I force myself to look up, to beside the TV hanging on the wall, at the picture in the bedroom, at the reason that Ash is still within five miles of me.
Ava and Logan. My kids.
I can’t hurt them. I can’t destroy the lives they have by going fucking crazy on the bitch lying in my bed. She blames me. She’s convinced it’s my fault, and she will try to convince them, too.
I never want them to look at me like I’m the cause of anything that hurts them. They’re the two people in my life who I want to be proud of me. I want them to not just think but to know that their father would never walk away from them, even when they are parents themselves.
I’m just not ready to chance it.
❖
My wife, Ashley, has said several times, in some heated arguments, that the reason our family is falling apart is because I have always been in love with Tessa Ross, and that I never let her go. She blames me for her infidelity, for her more than four-year affair with a man who used to work as my father’s lawyer, for nearly fifteen years, and is now a politician. She went to seek comfort from him when I made one fucking comment in our more than twenty years of marriage. One comment that our daughter overheard me say to Tessa in anger.

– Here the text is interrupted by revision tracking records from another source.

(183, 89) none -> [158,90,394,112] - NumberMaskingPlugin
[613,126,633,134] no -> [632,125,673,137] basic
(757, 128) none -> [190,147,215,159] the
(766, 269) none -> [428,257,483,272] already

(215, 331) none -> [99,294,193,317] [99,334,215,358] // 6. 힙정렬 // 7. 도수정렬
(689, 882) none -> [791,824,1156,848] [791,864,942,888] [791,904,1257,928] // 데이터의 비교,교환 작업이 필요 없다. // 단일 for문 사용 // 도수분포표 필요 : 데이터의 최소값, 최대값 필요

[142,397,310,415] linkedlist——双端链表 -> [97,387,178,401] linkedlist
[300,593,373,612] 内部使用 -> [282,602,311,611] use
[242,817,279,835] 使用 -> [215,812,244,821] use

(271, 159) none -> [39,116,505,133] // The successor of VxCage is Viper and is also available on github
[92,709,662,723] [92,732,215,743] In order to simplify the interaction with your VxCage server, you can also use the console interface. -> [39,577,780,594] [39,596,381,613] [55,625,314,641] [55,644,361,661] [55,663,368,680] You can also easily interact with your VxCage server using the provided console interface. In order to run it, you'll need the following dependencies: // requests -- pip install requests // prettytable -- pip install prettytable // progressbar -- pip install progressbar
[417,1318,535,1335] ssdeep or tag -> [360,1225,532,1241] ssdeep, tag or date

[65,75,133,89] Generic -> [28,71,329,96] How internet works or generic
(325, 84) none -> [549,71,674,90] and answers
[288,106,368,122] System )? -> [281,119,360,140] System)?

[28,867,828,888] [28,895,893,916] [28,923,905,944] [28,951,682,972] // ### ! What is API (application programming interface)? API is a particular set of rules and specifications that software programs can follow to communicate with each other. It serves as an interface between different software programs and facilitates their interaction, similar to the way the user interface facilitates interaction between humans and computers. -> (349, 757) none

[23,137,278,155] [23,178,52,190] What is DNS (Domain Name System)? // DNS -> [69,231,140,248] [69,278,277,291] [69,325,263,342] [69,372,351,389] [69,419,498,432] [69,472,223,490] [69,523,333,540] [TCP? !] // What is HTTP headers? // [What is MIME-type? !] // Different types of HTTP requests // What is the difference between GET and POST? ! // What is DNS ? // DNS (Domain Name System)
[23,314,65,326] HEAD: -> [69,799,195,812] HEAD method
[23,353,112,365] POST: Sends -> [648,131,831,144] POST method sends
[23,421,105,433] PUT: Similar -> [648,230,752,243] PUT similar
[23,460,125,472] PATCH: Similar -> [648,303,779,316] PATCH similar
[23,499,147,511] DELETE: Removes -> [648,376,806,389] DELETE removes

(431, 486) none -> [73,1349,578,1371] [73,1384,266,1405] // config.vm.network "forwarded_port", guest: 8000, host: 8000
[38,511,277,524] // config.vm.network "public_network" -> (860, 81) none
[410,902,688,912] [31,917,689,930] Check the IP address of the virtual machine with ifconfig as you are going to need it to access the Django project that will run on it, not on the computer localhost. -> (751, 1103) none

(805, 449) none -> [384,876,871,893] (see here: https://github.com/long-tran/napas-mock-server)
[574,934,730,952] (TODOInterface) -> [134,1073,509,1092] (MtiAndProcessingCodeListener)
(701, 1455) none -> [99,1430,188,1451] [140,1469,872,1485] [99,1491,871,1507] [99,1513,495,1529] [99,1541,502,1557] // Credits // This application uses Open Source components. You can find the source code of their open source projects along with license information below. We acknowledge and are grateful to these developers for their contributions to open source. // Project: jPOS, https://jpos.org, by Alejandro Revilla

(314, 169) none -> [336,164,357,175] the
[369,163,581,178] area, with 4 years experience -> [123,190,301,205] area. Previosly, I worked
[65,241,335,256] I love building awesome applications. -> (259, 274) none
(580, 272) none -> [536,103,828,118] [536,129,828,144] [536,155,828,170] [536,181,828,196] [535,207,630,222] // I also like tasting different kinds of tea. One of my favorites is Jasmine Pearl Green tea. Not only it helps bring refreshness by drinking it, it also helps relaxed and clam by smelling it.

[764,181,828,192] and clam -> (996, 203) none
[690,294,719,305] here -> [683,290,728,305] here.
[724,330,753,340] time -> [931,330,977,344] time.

“You should’ve stayed with me.”
I truly thought, when Ash and I finally talked about it, she understood it was out of anger. I was so distraught that my daughter was vacationing with Tessa and her relatives, people I trust, then her cousin’s, Troy, ex-wife and her British rocker husband, who’d been splashed all over the news, all messed up in some sex trafficking shit, had shown up at her and Collin’s Cape home, and she never felt it necessary to tell me they were there.
I never want my children in danger, or Tessa and hers, so there was truth in what my wife said—I always have and always will love Tessa Ross-Abraham. She is the reason my life changed over twenty-five years ago. She is the reason I finally became the man that Tessa and her family taught me I could be.
I am a damn good husband and a better father than I ever had. As I grew older, I learned that my father’s father had been an abusive womanizer. Therefore, my father, too, was a better father than he had. I suppose that’s what happens when we grow in knowledge and age. We realize that, instead of lugging around the sins of the father, so to speak, we decide to do better. My father, Landon, never beat me or any of his wives, so he also grew from his past’s pain, just like I did. What he did do was cheat. Something I did to Tessa, too. Repeatedly.